Woodpeckers can be 7 to 15 inches tall and have short, strong legs and sharp-clawed toes, enabling them to be quite comfortable as they peck away at your house.
Despite their smaller size, they can do plenty of damage!
Humane ways to stop woodpeckers from damaging your home
Fortunately, there are a number of humane, homemade control methods that can encourage woodpeckers to take their pecking behavior elsewhere.
Add reflective objects
- Take two or three 12-inch-diameter aluminum pie plates or old CD’s and hang them in the area of woodpecker infestation. Allow them to blow freely in the wind.
- Mirrors, like the inexpensive 9-inch-diameter round magnifying shaving style, are also effective. Secure one or two near the woodpecker’s favored drilling spot.
Both of these methods frighten woodpeckers away as the reflections fool them into thinking that predators are near.

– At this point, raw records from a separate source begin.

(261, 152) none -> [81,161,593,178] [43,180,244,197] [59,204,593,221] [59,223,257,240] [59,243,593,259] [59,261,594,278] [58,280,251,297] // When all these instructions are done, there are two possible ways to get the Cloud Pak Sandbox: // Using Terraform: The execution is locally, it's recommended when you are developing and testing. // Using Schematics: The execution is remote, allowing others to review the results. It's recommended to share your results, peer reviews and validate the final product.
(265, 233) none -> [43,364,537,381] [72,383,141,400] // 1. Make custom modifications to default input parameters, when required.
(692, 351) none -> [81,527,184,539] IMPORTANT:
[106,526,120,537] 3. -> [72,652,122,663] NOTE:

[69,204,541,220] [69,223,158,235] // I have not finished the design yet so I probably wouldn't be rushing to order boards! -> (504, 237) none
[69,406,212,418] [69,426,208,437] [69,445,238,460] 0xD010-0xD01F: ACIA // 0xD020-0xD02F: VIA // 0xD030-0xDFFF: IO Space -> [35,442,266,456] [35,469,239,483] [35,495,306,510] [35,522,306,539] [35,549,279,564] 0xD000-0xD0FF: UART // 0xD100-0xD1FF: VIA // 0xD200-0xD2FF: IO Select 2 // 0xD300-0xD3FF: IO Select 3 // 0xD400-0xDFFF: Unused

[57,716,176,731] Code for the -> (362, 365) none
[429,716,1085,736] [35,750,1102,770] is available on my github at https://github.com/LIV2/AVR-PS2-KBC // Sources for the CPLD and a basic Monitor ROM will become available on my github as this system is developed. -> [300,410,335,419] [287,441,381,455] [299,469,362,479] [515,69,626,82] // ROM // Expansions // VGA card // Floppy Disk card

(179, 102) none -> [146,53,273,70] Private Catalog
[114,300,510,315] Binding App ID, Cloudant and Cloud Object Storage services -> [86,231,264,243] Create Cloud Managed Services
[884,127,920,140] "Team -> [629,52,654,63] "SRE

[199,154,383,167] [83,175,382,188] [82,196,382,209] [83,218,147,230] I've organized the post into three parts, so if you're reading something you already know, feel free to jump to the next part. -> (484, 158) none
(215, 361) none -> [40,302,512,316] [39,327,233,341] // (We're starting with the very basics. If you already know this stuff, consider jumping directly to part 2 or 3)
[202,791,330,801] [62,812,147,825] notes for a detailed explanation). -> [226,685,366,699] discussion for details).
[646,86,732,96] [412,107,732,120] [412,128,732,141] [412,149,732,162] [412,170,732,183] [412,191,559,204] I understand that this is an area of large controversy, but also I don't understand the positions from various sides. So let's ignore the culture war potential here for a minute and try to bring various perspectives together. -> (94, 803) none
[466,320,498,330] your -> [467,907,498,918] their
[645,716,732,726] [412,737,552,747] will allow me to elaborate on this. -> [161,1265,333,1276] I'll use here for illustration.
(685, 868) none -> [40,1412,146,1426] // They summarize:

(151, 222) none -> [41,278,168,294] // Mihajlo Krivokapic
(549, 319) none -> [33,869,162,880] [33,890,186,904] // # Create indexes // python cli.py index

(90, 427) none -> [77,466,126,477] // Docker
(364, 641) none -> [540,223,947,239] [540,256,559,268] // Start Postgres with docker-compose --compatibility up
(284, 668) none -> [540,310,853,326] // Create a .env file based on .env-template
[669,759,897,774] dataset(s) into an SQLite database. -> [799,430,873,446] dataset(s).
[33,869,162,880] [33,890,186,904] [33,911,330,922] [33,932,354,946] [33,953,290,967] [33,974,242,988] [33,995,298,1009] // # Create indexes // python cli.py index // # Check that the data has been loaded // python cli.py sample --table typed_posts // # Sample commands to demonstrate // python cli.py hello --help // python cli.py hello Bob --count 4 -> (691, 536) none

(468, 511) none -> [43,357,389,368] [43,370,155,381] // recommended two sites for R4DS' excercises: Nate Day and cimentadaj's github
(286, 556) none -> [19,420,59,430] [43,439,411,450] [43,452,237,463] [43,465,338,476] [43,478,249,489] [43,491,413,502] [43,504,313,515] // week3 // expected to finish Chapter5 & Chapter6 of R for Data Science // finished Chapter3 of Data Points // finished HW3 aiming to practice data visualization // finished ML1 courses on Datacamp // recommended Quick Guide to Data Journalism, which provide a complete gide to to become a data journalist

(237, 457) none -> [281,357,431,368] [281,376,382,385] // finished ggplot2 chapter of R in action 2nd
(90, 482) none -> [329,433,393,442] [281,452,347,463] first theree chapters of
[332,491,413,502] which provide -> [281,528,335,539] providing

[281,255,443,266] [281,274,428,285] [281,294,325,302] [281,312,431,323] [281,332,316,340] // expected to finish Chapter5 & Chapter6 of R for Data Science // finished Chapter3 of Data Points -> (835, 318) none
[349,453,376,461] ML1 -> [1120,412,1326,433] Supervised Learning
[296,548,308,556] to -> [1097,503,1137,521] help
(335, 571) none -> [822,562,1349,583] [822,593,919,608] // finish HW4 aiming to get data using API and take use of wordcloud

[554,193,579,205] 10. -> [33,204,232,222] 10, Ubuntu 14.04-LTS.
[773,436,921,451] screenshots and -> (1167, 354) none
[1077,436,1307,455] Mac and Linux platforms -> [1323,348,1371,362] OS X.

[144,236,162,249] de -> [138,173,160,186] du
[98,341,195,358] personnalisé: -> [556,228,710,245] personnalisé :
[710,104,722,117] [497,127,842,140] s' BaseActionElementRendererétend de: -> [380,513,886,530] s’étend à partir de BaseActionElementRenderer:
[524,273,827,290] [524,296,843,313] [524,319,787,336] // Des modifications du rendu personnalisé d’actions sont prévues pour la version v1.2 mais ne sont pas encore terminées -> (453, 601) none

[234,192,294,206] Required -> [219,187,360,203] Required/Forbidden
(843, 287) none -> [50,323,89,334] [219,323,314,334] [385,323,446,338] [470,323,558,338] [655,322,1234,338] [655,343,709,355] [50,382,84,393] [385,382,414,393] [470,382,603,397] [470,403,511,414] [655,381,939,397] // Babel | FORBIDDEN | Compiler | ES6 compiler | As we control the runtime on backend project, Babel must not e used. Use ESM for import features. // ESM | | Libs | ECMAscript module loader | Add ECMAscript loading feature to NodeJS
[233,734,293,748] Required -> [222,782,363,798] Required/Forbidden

Add black plastic streamers
- Another effective method is to cut strips of black plastic (such as from a large plastic garbage bag) about 2 inches wide and 2 to 3 feet long.
- Tack the strips around the infestation zone, again letting them blow freely in the breeze.
Woodpeckers will steer clear of these fluttering streamers for fear of getting tangled and head off to find a new home elsewhere. Also while they’re not very attractive, you wont need to leave them up indefinitely.
After you fix the hole, I’d leave them up for another 3 or 4 weeks. By then, your one-bird demolition crew should be on to a new construction site hopefully well away from your home!
Once the woodpeckers clear out, you can remove the woodpecker-proofing decorations and store them in case of any future visits. Then be sure to repair any holes they’ve created or seal up any voids they could possibly return to nest in.
These humane tips for woodpecker control will help you defend your home from these unwanted visitors and send woodpeckers off in search of someplace more hospitable!